Exercise input
☆ ☆ ☆ ☆ ☆ ☆ ☆

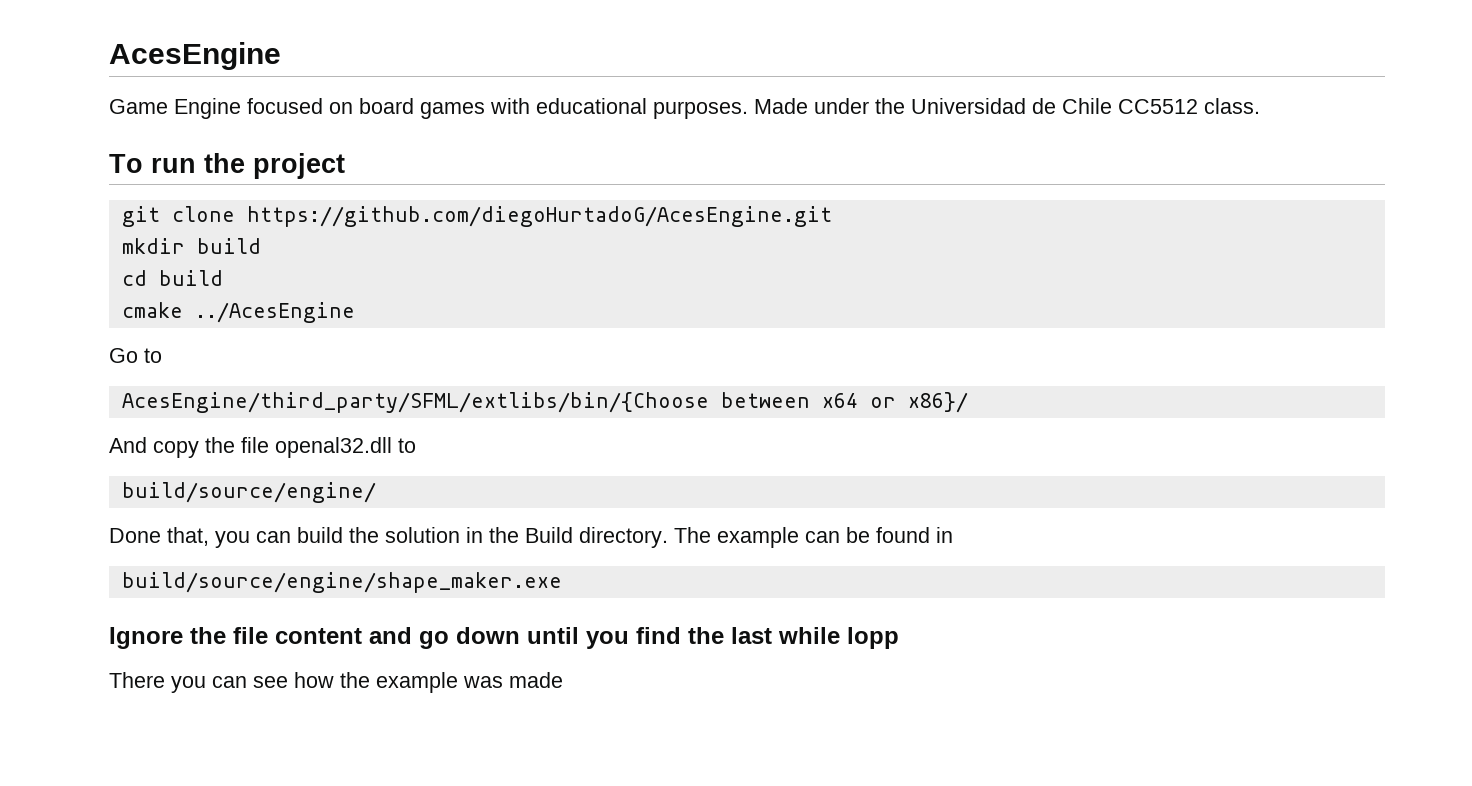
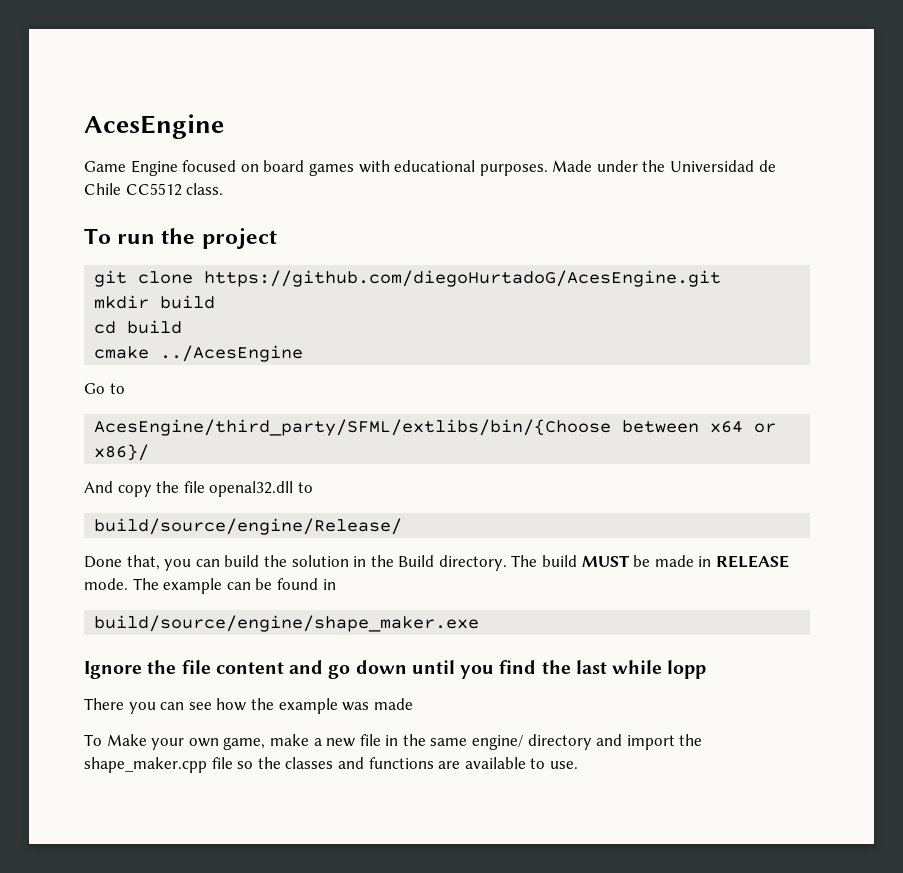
[121,482,376,503] build/source/engine/ -> [94,518,403,535] build/source/engine/Release/
(711, 535) none -> [542,555,790,568] [84,578,159,590] build MUST be made in RELEASE mode. The
(563, 680) none -> [84,734,703,750] [84,757,578,773] // To Make your own game, make a new file in the same engine/ directory and import the shape_maker.cpp file so the classes and functions are available to use.

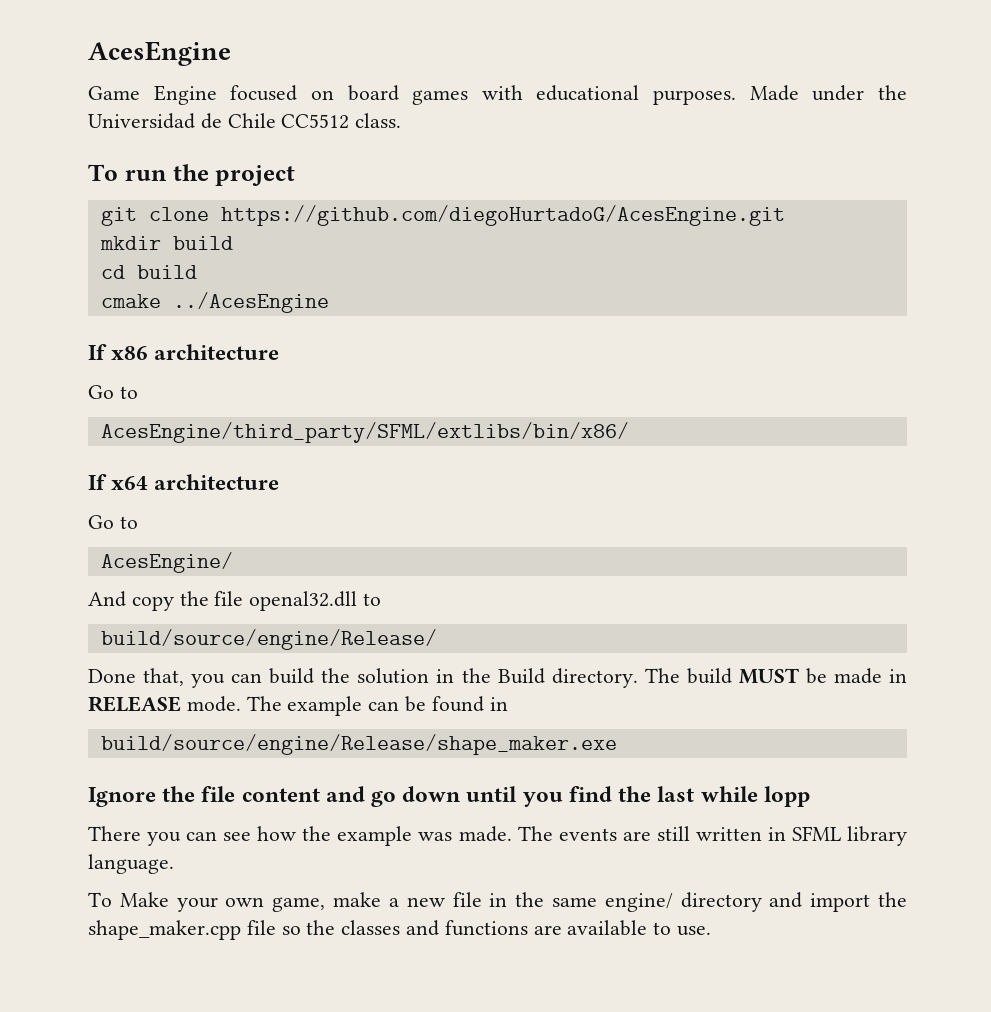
[84,383,125,394] [94,419,777,436] [94,444,150,461] // Go to // AcesEngine/third_party/SFML/extlibs/bin/{Choose between x64 or x86}/ -> [88,344,280,360] [88,385,138,399] [100,422,629,443] [88,474,280,490] [88,515,138,529] [100,552,233,573] // If x86 architecture // Go to // AcesEngine/third_party/SFML/extlibs/bin/x86/ // If x64 architecture // Go to // AcesEngine/
[94,615,480,632] build/source/engine/shape_maker.exe -> [100,734,617,755] build/source/engine/Release/shape_maker.exe
[373,698,413,710] made -> [458,826,907,846] [88,854,174,874] made. The events are still written in SFML library language.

☆ ☆ ☆ ☆ ☆ ☆ ☆

Goal of the exercise
List every line from the entries above in which "none" appears.

Output for this task
(711, 535) none -> [542,555,790,568] [84,578,159,590] build MUST be made in RELEASE mode. The
(563, 680) none -> [84,734,703,750] [84,757,578,773] // To Make your own game, make a new file in the same engine/ directory and import the shape_maker.cpp file so the classes and functions are available to use.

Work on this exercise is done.